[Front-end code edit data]
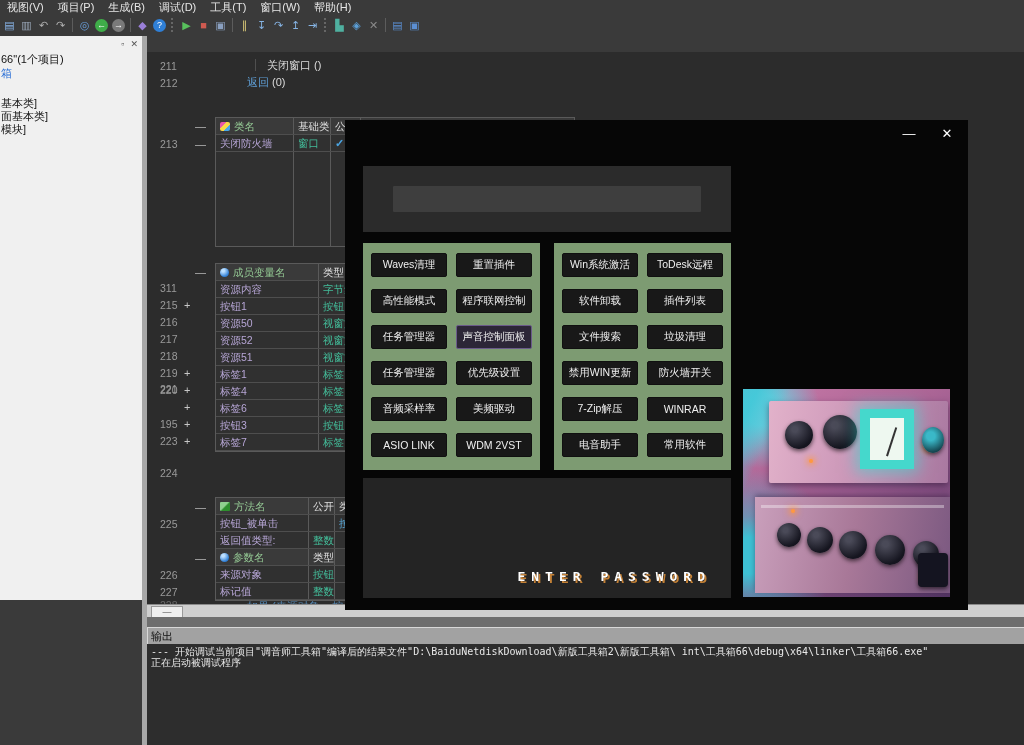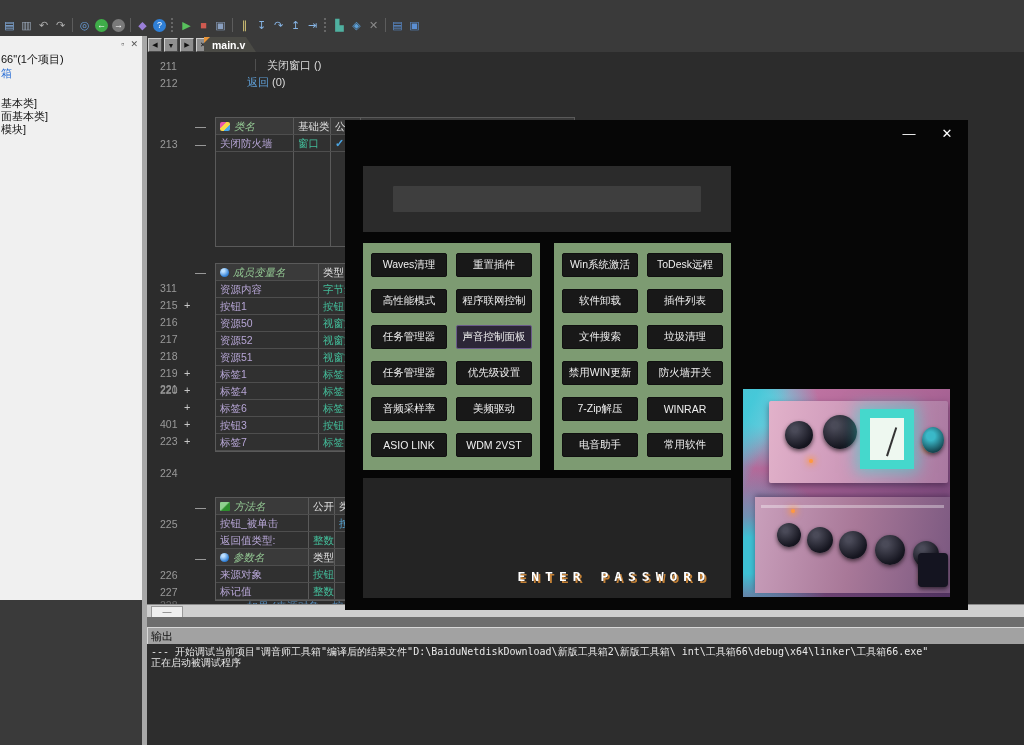--- a/index.html
+++ b/index.html
@@ -122,6 +122,15 @@
 
 <div class="stage">
 
+  <div class="menubar">
+    <span class="menu-item">视图(V)</span>
+    <span class="menu-item">项目(P)</span>
+    <span class="menu-item">生成(B)</span>
+    <span class="menu-item">调试(D)</span>
+    <span class="menu-item">工具(T)</span>
+    <span class="menu-item">窗口(W)</span>
+    <span class="menu-item">帮助(H)</span>
+  </div>
 
   <div class="toolbar">
     <span class="tbicon" style="color:#88b4e8">▤</span>

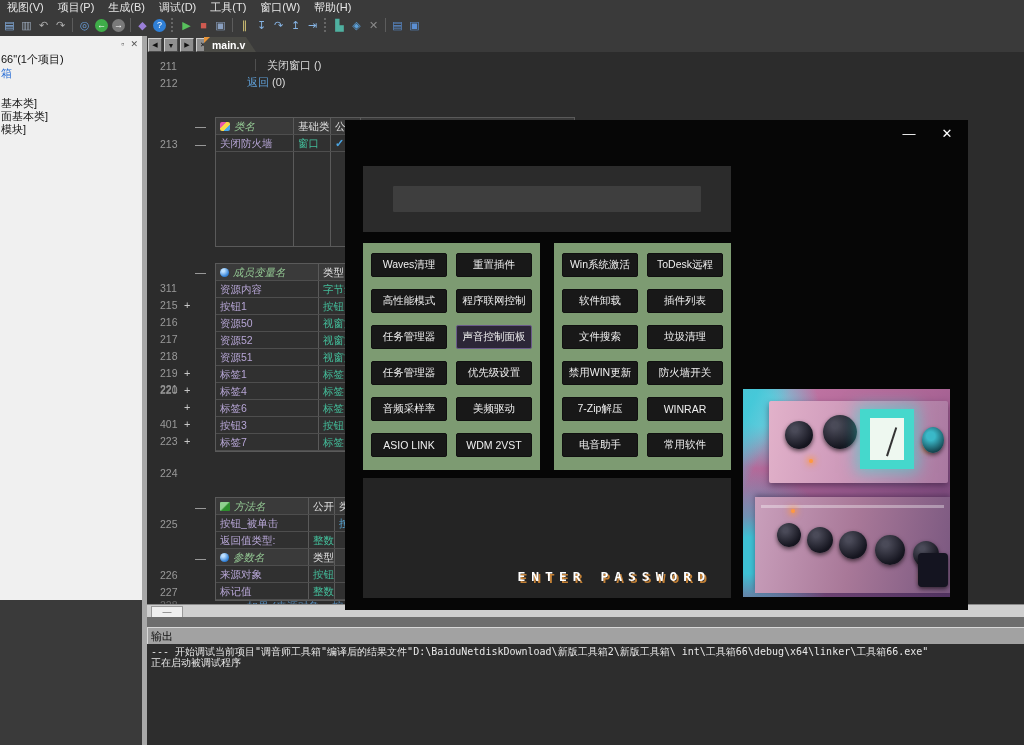--- a/index.html
+++ b/index.html
@@ -163,17 +163,6 @@
     <span class="tbicon" style="color:#5b8fd4">▣</span>
   </div>
 
-  <div class="tabstrip">
-    <div class="tabnav">
-      <span>◀</span>
-      <span>▼</span>
-      <span>▶</span>
-      <span>✕</span>
-    </div>
-    <div class="tab-main">
-      <span class="tab-label">main.v</span>
-    </div>
-  </div>
 
   <div class="leftpanel">
     <div class="lp-tools">

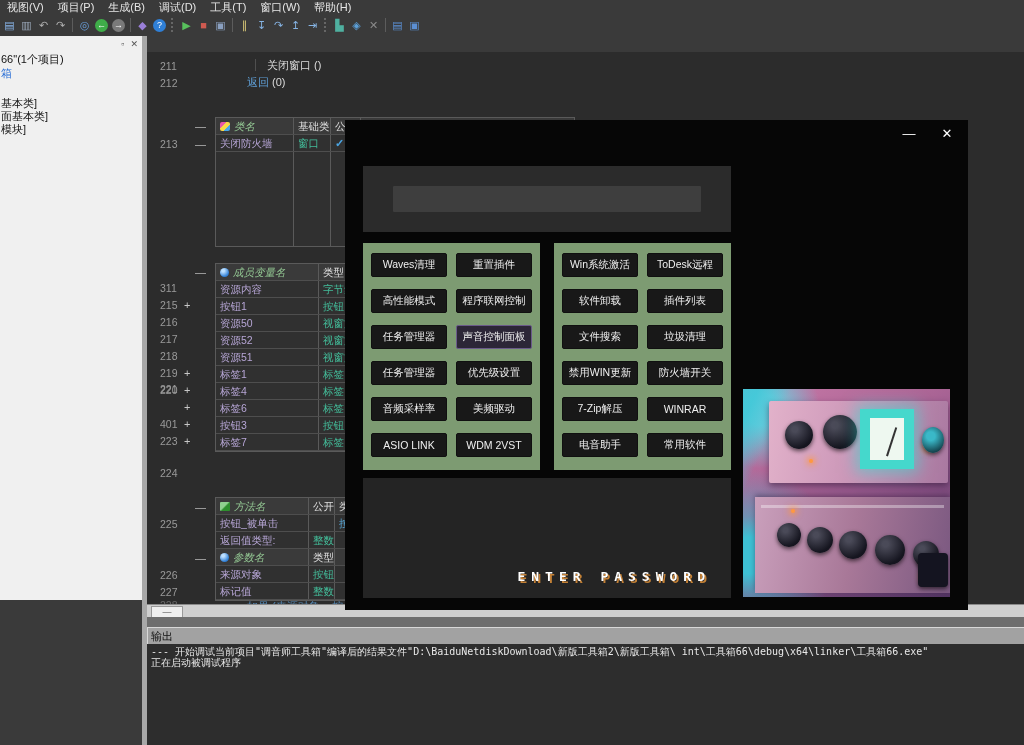--- a/index.html
+++ b/index.html
@@ -45,7 +45,7 @@
   .tcell{border-right:1px solid #5a5a5a;box-sizing:border-box;padding:1px 0 0 4px;font-size:10.5px;
          display:flex;align-items:center;overflow:hidden;white-space:nowrap;}
   .tcell:last-child{border-right:none;}
-  .hgreen{color:#93c793;font-style:italic;}
+  .hgreen{color:#93c793;}
   .hwhite{color:#dedede;}
   .lav{color:#b7a6d6;}
   .teal{color:#43bd9a;}

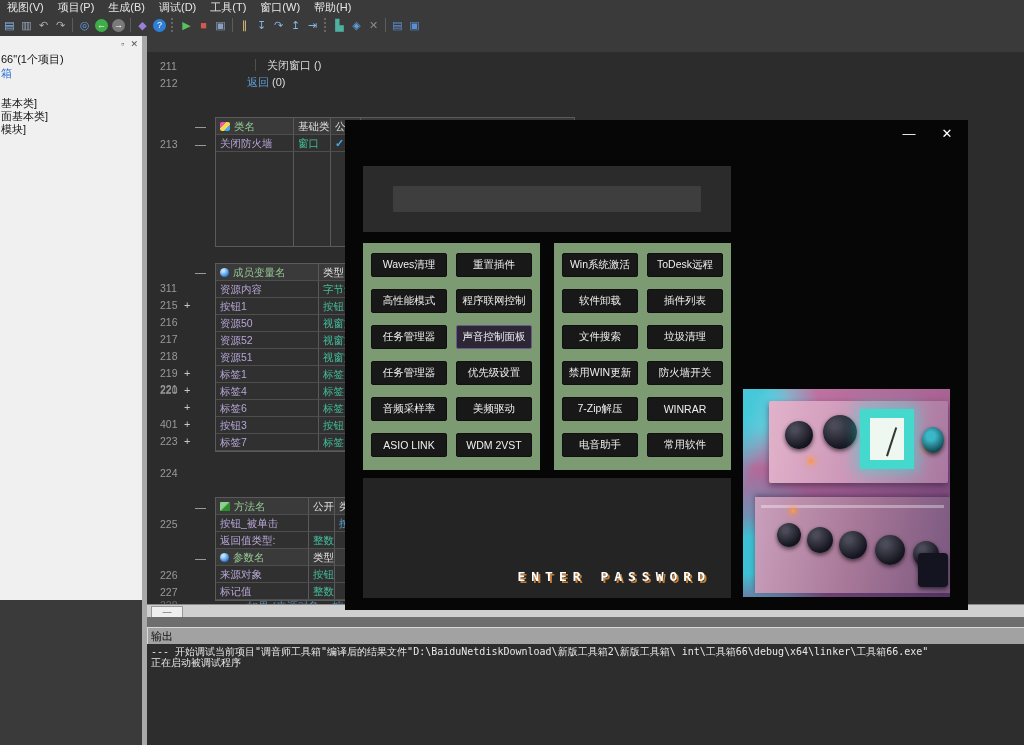--- a/index.html
+++ b/index.html
@@ -276,7 +276,7 @@
       <span class="plus" style="top:332px">+</span>
     <span class="lnum" style="top:331px">221</span>
       <span class="plus" style="top:349px">+</span>
-    <span class="lnum" style="top:366px">401</span>
+    <span class="lnum" style="top:366px">195</span>
       <span class="plus" style="top:366px">+</span>
     <span class="lnum" style="top:383px">223</span>
       <span class="plus" style="top:383px">+</span>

_WORK ORDER_:
Report each line above containing the string "color".

_PROBLEM SOLUTION_:
     <span class="tbicon" style="color:#88b4e8">▤</span>
     <span class="tbicon" style="color:#5b8fd4">▣</span>
-  .hgreen{color:#93c793;font-style:italic;}
+  .hgreen{color:#93c793;}
   .hwhite{color:#dedede;}
   .lav{color:#b7a6d6;}
   .teal{color:#43bd9a;}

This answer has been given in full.